• _Instructions to follow_: Output each line exactly as written, from the first line of the records to the line bearing "position:absolute; left:4px; top:7px;", inclusive, while leaving every picture out.

━━━ Excerpted records

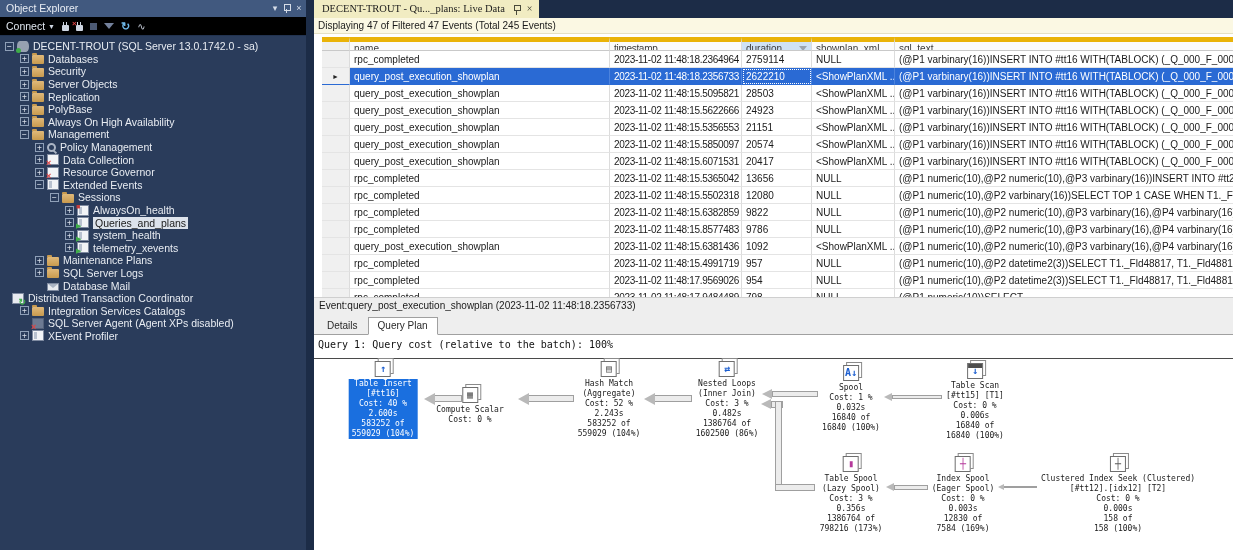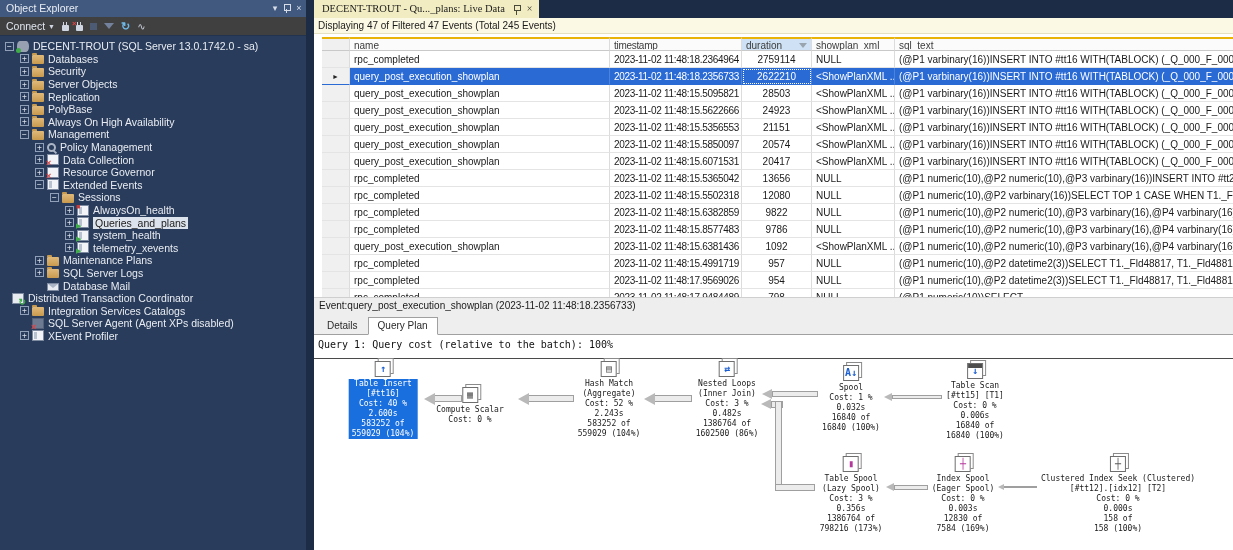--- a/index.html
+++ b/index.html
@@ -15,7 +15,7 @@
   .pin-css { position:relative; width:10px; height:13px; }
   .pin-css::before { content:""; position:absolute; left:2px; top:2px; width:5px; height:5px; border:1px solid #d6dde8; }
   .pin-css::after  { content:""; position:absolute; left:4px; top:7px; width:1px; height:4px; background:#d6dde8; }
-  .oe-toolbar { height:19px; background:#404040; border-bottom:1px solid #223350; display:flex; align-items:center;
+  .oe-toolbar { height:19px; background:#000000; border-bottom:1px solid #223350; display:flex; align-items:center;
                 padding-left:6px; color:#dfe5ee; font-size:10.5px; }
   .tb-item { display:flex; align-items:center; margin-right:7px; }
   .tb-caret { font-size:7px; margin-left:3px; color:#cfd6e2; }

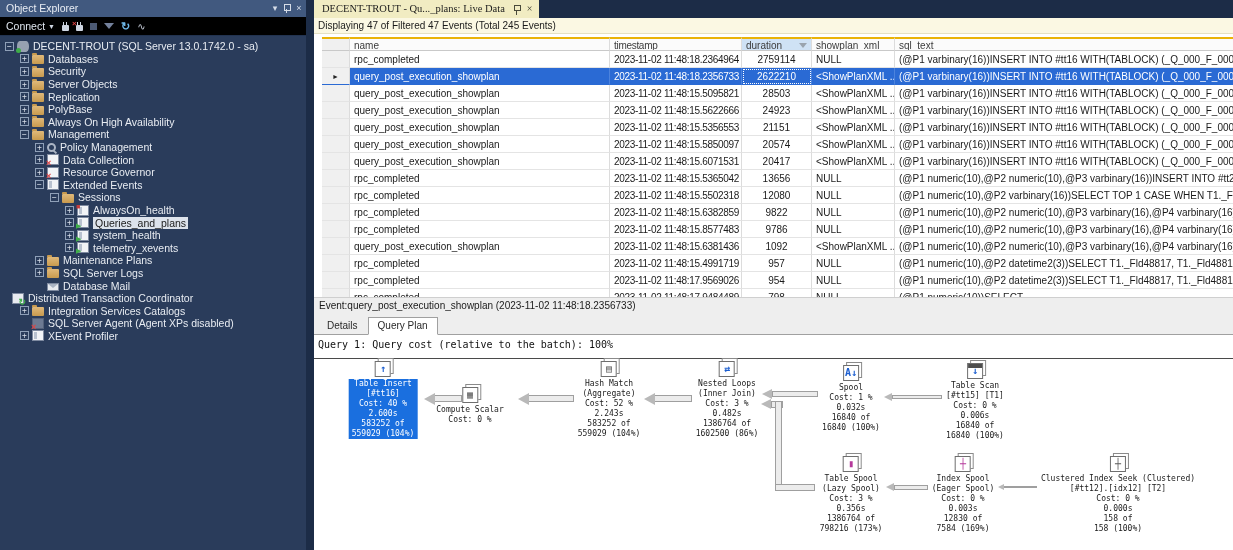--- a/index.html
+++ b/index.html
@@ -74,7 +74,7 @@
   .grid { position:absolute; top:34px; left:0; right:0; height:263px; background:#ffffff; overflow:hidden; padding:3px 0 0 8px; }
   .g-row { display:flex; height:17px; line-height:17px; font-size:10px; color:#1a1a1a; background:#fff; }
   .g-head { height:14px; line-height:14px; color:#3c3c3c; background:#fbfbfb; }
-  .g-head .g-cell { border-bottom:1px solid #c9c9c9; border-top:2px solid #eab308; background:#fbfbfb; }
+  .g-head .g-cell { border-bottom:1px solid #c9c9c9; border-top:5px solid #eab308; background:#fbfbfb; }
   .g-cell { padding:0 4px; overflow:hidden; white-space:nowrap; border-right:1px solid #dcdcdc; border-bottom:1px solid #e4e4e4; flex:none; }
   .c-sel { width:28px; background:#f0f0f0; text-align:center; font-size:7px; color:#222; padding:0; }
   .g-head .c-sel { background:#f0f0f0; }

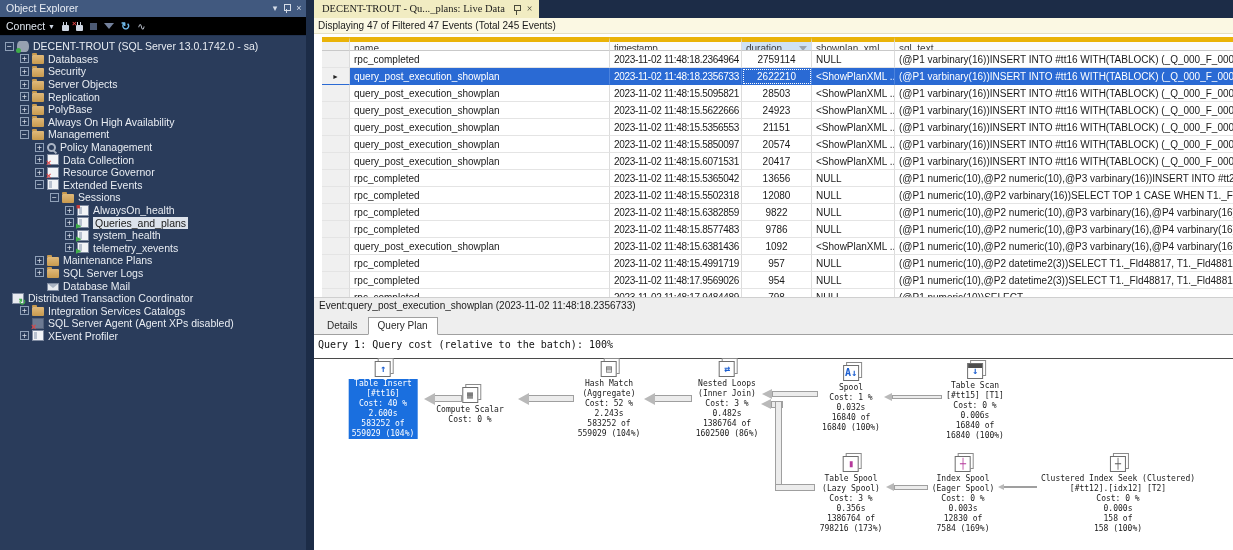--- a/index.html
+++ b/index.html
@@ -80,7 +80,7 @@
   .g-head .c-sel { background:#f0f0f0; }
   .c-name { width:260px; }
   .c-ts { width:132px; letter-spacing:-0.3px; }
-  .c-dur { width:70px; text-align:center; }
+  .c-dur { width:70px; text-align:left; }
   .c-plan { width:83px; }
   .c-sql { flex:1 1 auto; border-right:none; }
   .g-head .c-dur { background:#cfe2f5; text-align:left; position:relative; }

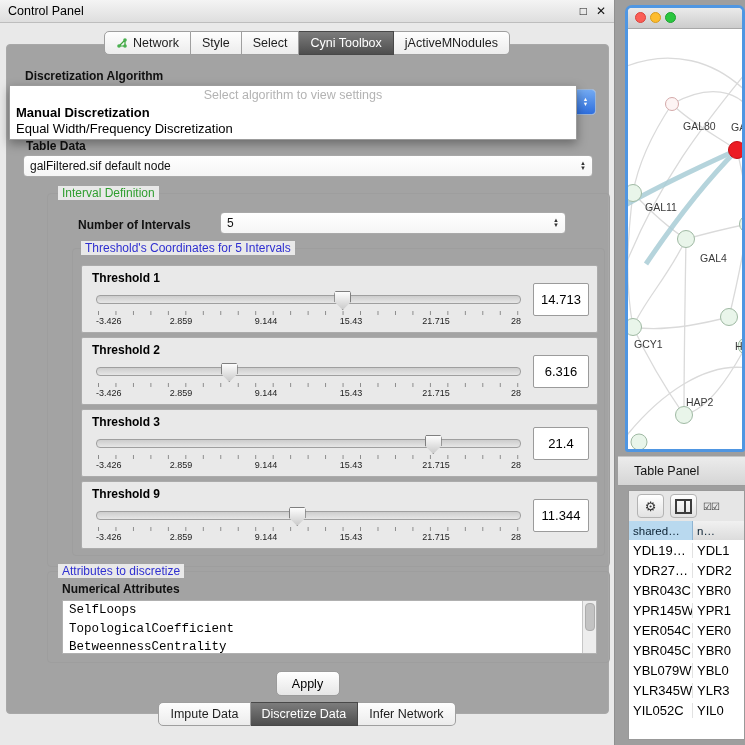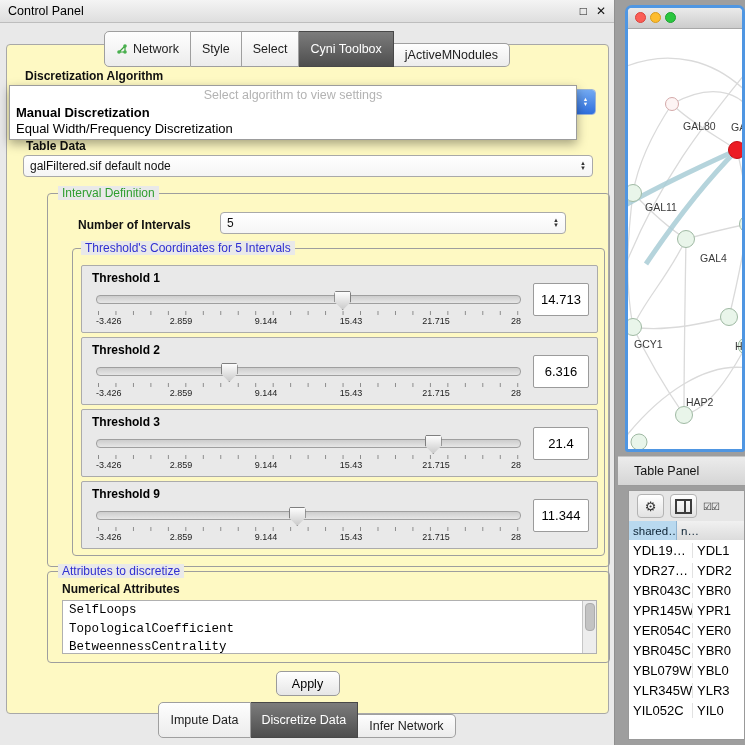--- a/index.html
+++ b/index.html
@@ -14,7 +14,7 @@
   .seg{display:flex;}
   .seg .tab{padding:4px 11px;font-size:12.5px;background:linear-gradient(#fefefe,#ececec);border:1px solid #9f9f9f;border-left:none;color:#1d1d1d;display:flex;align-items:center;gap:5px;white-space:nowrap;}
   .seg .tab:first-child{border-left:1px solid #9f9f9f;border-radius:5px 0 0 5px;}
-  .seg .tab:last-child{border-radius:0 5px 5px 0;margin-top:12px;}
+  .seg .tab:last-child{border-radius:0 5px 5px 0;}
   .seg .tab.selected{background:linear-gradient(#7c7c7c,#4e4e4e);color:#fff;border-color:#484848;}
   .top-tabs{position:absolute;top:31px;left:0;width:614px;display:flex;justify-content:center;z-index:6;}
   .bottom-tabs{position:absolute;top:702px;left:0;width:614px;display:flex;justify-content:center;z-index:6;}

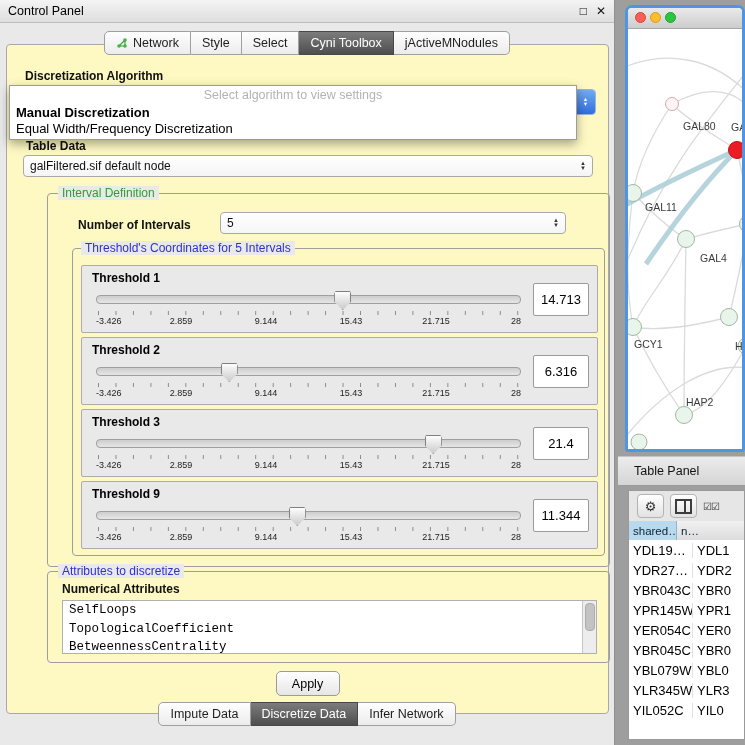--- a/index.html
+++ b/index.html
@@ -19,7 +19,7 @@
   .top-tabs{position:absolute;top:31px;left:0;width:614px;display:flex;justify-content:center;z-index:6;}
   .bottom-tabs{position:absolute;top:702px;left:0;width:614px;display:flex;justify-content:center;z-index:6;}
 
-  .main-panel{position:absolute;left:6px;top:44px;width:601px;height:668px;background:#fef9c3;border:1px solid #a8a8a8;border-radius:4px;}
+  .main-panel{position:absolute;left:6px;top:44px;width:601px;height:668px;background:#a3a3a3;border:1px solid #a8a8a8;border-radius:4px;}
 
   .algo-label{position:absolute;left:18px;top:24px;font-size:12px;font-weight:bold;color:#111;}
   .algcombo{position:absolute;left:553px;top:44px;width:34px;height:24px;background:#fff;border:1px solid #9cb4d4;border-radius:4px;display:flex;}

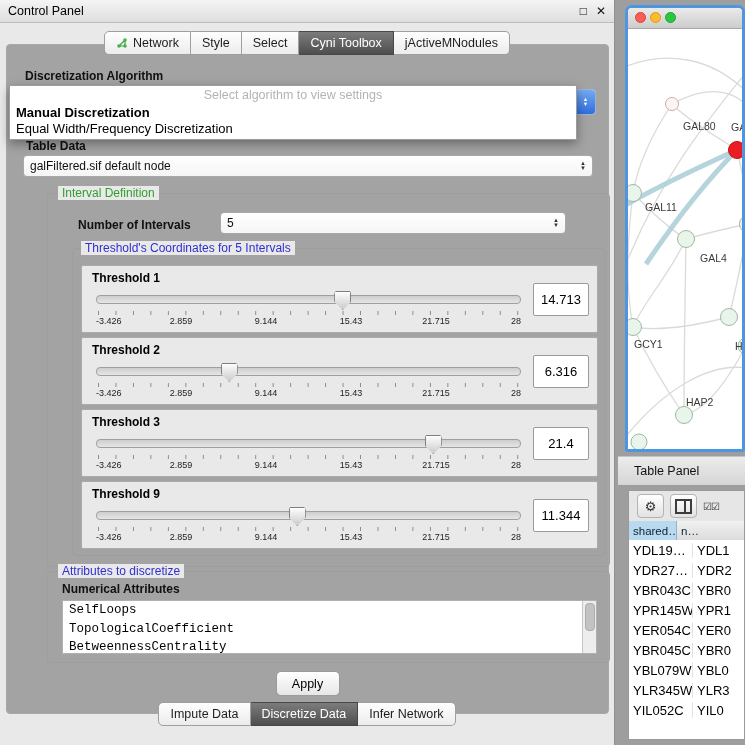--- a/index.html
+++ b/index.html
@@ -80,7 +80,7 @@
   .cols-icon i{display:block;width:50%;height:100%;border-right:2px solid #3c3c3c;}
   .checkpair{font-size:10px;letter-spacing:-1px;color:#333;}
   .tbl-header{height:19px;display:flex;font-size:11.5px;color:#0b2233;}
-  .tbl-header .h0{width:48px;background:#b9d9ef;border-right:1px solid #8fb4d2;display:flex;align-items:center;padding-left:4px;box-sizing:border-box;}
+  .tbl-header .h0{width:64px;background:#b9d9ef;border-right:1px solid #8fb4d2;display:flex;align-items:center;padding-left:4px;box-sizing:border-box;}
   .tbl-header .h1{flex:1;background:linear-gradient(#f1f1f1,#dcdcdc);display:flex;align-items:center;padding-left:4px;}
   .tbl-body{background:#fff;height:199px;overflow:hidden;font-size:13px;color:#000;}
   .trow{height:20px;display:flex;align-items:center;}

━━━━━━

• _Finished task_:
--- a/index.html
+++ b/index.html
@@ -15,7 +15,7 @@
   .pin-css { position:relative; width:10px; height:13px; }
   .pin-css::before { content:""; position:absolute; left:2px; top:2px; width:5px; height:5px; border:1px solid #d6dde8; }
   .pin-css::after  { content:""; position:absolute; left:4px; top:7px; width:1px; height:4px; background:#d6dde8; }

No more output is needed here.